# General Mandolin Topics > eBay, Craig's List, etc. >  Lloyd Loar F5 L  #72,204 made 2-26-23

## P.D. Kirby

I followed a link from the classifieds to Kentucky Vintage Instruments (NFI) and scrolling through I ran across this Loar. I don't know if it's been discussed or not (ever do a search of the cafe for 1923 F5 Lloyd Loar? ) Anyway the reason I bring it up is they have some great High Resilution pictures of it that are wonderful.

http://www.gbase.com/gear/gibson-f-5...1923-sunburst#

----------


## William Smith

> I followed a link from the classifieds to Kentucky Vintage Instruments (NFI) and scrolling through I ran across this Loar. I don't know if it's been discussed or not (ever do a search of the cafe for 1923 F5 Lloyd Loar? ) Anyway the reason I bring it up is they have some great High Resilution pictures of it that are wonderful.
> 
> http://www.gbase.com/gear/gibson-f-5...1923-sunburst#


 Yeh its a nice one, very nice burst as ya see on the 23's,I like how the burst goes more under the extention on the 23's,they've had this for months now, ,nobody is buyin,lots of Loars and other killer mandos out there right now,,, but why would someone speedneck a Loar?,crazy to me for what that is..

----------


## Marty Jacobson

It's even got a Christmas theme going on.

----------


## f5loar

This is owned by a well known Knoxville, TN picker and has been for sale for sometime.  I didn't notice a price on it.  Being an early  '23 it features that really light tobacco cremona finish.  Lighter than most.  The truss rod cover is not original but I'm sure the original is in the case.  I've picked on this one many times.  I like it.  It's the real deal.   I've seen quite a few Loars change hands lately and at pretty good prices.   They really need to be spectacular to bring the big bucks.

----------


## budashoots

I would like to know what it means to speedneck?????

----------


## P.D. Kirby

> I would like to know what it means to speedneck?????

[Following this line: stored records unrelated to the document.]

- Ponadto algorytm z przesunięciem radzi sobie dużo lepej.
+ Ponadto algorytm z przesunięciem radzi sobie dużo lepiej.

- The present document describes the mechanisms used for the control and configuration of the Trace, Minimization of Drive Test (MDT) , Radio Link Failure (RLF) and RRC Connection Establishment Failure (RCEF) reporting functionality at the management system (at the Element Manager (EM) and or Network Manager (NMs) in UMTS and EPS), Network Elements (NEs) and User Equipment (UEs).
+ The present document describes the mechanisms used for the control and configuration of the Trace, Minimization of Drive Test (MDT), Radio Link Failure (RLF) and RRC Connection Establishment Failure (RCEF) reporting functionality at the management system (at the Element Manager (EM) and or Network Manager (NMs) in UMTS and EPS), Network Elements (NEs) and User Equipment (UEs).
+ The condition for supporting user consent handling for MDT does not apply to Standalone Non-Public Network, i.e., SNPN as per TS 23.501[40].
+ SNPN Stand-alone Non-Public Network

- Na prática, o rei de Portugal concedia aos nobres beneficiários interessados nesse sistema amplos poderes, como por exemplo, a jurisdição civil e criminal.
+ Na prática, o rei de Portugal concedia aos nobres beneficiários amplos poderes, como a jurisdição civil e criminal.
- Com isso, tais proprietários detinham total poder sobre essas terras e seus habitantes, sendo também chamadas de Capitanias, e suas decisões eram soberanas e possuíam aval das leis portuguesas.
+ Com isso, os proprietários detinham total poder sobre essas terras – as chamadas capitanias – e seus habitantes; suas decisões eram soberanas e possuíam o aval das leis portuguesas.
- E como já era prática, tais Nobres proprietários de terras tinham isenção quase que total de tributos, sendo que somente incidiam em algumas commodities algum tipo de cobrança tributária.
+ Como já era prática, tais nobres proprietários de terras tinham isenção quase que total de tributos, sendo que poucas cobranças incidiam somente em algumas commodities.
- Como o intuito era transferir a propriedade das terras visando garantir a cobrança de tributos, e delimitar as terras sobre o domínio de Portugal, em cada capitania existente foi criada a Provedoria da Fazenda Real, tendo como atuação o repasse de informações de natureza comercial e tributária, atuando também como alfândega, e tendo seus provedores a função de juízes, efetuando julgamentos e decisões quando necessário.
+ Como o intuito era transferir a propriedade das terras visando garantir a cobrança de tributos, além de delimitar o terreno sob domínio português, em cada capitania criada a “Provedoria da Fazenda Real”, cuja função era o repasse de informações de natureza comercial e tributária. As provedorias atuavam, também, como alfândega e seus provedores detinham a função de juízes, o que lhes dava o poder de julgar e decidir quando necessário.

Removing the finish on the back of the neck. Some say it stops your hands from sticking to the finish on humid days but I think it's a crime against nature. YMMV

----------


## f5loar

I have found my hands move no faster on a "speed neck" than a regular finished neck.  I would think you could expect a slight discount on a Loar that has been speednecked.  However a good luthier can put it back to regular varnish finish.

----------


## Hendrik Ahrend

"Speeed neck!" (Think of Oliver Hardy looking into the camera.) It's about the right hand, isn't it? :Wink: 
Henry

----------


## Bernie Daniel

> This is owned by a well known Knoxville, TN picker and has been for sale for sometime.  I didn't notice a price on it.  Being an early  '23 it features that really light tobacco cremona finish.  Lighter than most.  The truss rod cover is not original but I'm sure the original is in the case.  I've picked on this one many times.  I like it.  It's the real deal.   I've seen quite a few Loars change hands lately and at pretty good prices.   They really need to be spectacular to bring the big bucks.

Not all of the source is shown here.